[Difference listings]
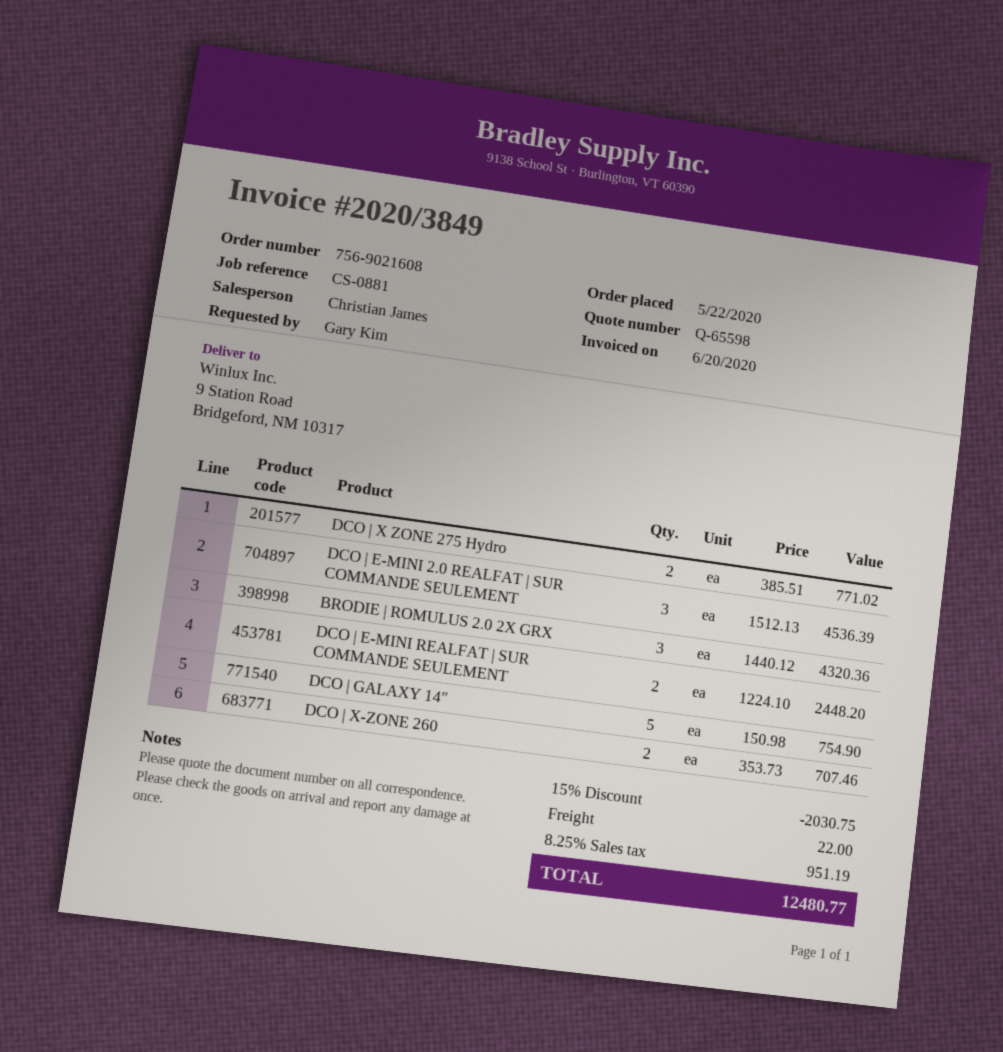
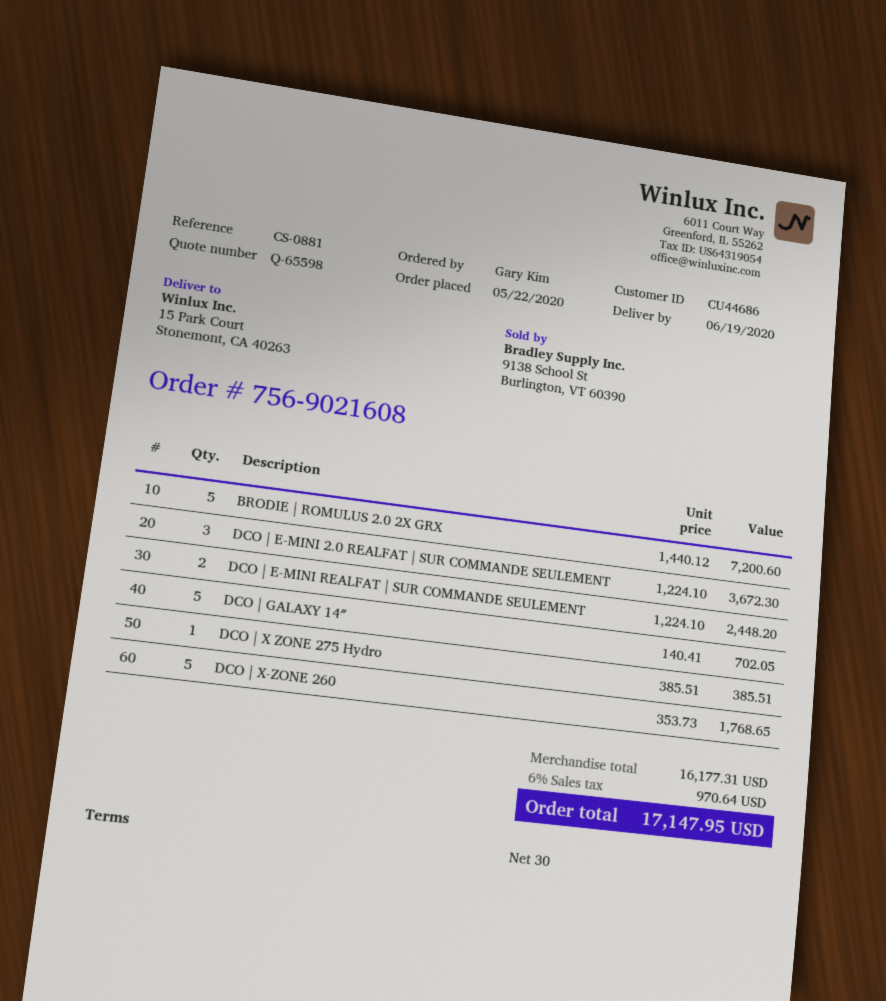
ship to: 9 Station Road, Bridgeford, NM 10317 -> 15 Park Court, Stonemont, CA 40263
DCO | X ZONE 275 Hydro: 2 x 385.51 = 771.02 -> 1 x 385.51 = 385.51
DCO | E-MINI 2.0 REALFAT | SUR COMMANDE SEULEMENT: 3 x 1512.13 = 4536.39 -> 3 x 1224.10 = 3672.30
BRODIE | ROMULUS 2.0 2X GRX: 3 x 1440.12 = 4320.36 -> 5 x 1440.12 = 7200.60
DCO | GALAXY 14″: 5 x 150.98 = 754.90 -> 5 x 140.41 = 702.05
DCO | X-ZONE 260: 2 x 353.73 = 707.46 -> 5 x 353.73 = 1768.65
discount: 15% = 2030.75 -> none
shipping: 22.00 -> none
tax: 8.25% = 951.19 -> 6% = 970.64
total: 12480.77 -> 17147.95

Problem to work on: Copy every line in the records above that contains the word "none".

Result of this exercise:
discount: 15% = 2030.75 -> none
shipping: 22.00 -> none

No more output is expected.